- Exercise:
What's wanted is a faithful retyping of every entry, pictures excluded.

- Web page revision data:
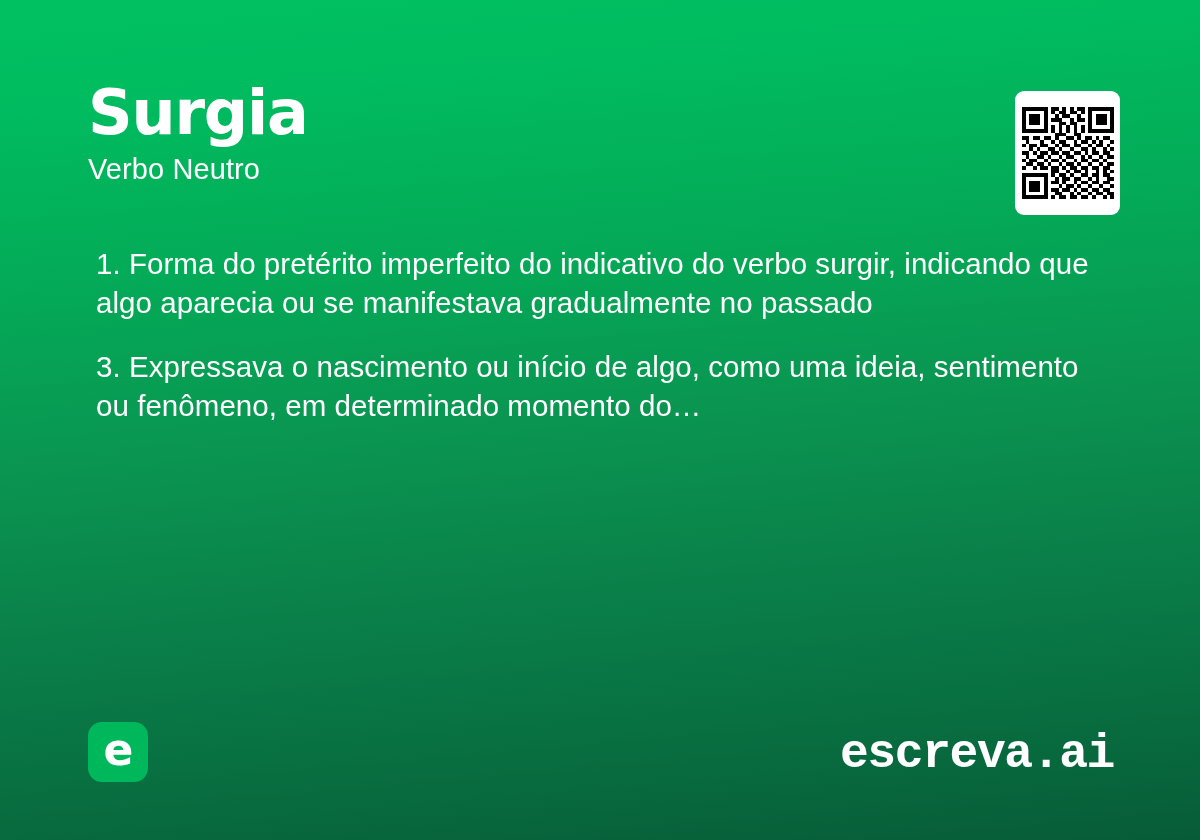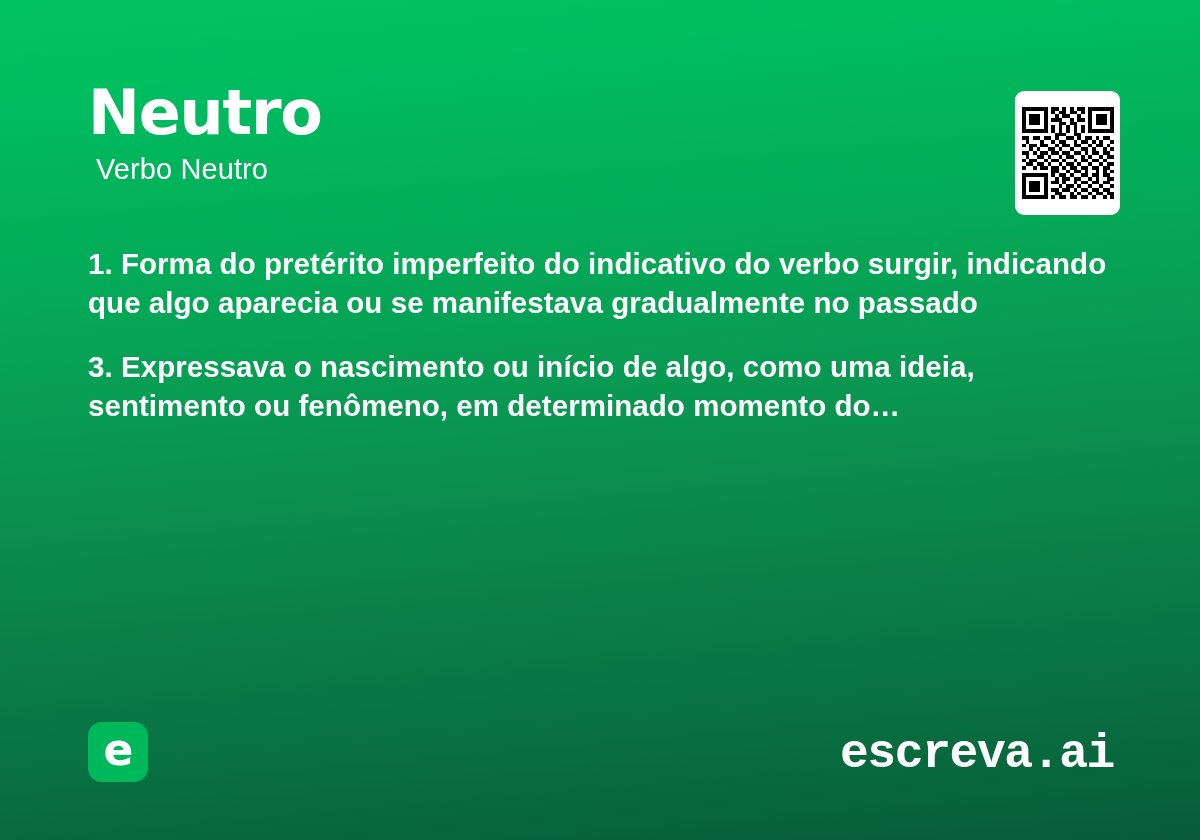--- a/index.html
+++ b/index.html
@@ -141,7 +141,7 @@
 <div class="card">
 
   <div class="header">
-    <h1 class="word-title">Neutro</h1>
+    <h1 class="word-title">Surgia</h1>
     <p class="word-class">Verbo Neutro</p>
   </div>
 

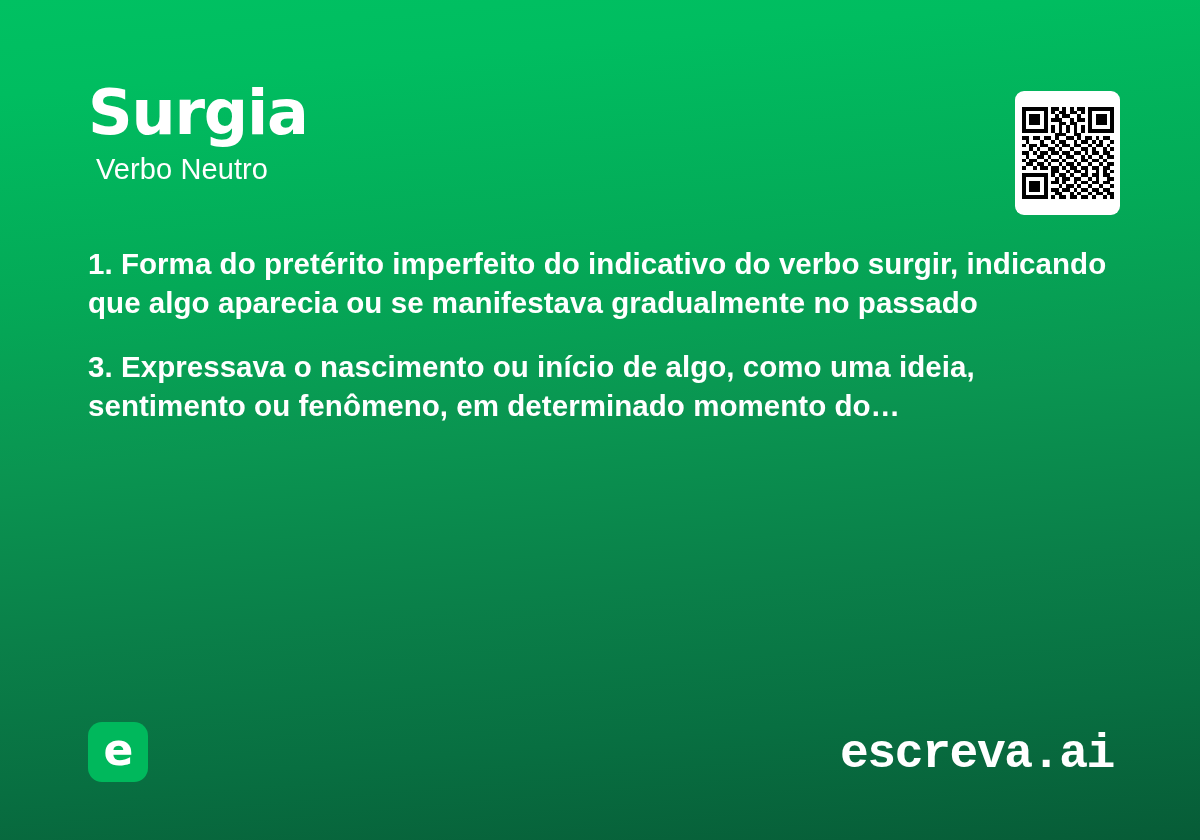--- a/index.html
+++ b/index.html
@@ -50,7 +50,7 @@
   }
 
   .word-class {
-    margin: 10px 0 0 8px;
+    margin: 10px 0 0 0;
     color: #ffffff;
     font-family: "Liberation Sans", sans-serif;
     font-weight: 400;

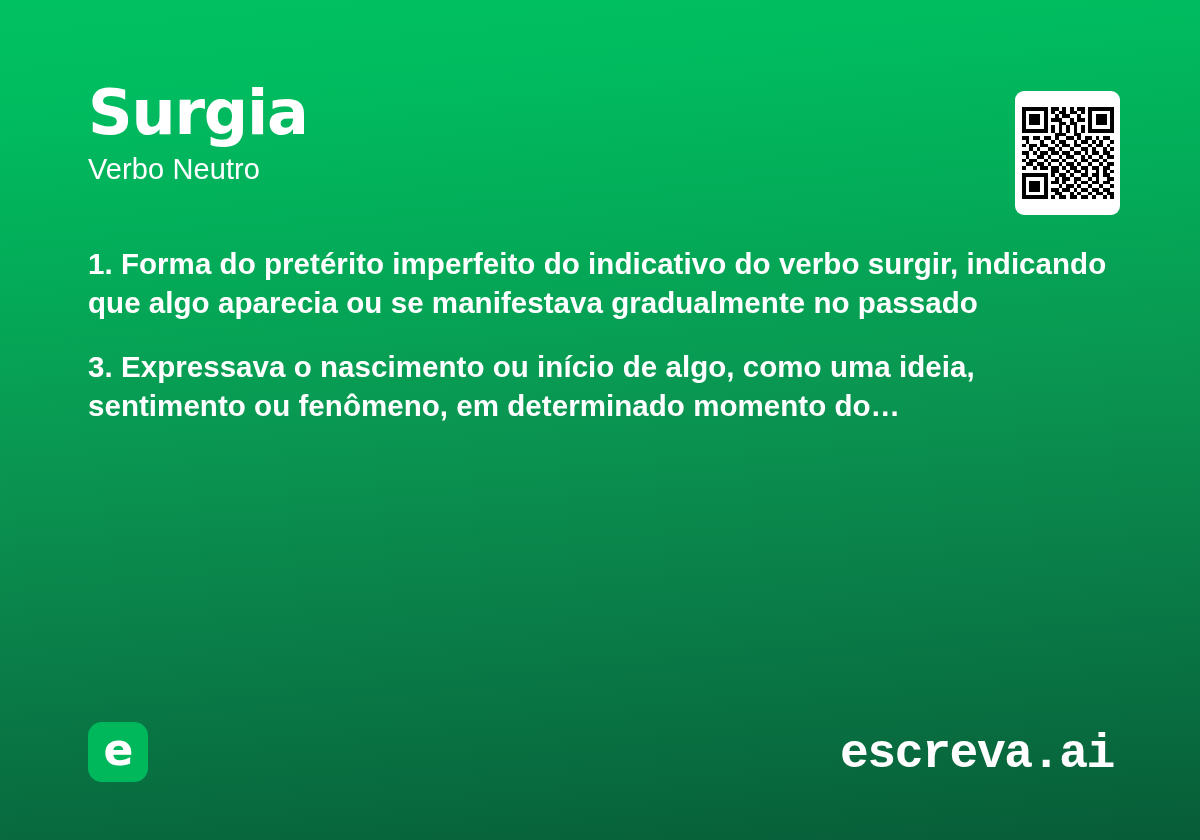--- a/index.html
+++ b/index.html
@@ -91,11 +91,11 @@
   .definition {
     color: #ffffff;
     font-family: "Liberation Sans", sans-serif;
-    font-weight: 700;
+    font-weight: 400;
     font-size: 29.5px;
     line-height: 38.5px;
     letter-spacing: 0.05px;
-    margin: 0 0 26px 0;
+    margin: 0 0 26px 8px;
   }
   .definition:last-child { margin-bottom: 0; }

- Response area:
--- a/index.html
+++ b/index.html
@@ -141,7 +141,7 @@
 <div class="card">
 
   <div class="header">
-    <h1 class="word-title">Neutro</h1>
+    <h1 class="word-title">Surgia</h1>
     <p class="word-class">Verbo Neutro</p>
   </div>
 

--- a/index.html
+++ b/index.html
@@ -50,7 +50,7 @@
   }
 
   .word-class {
-    margin: 10px 0 0 8px;
+    margin: 10px 0 0 0;
     color: #ffffff;
     font-family: "Liberation Sans", sans-serif;
     font-weight: 400;

--- a/index.html
+++ b/index.html
@@ -91,11 +91,11 @@
   .definition {
     color: #ffffff;
     font-family: "Liberation Sans", sans-serif;
-    font-weight: 700;
+    font-weight: 400;
     font-size: 29.5px;
     line-height: 38.5px;
     letter-spacing: 0.05px;
-    margin: 0 0 26px 0;
+    margin: 0 0 26px 8px;
   }
   .definition:last-child { margin-bottom: 0; }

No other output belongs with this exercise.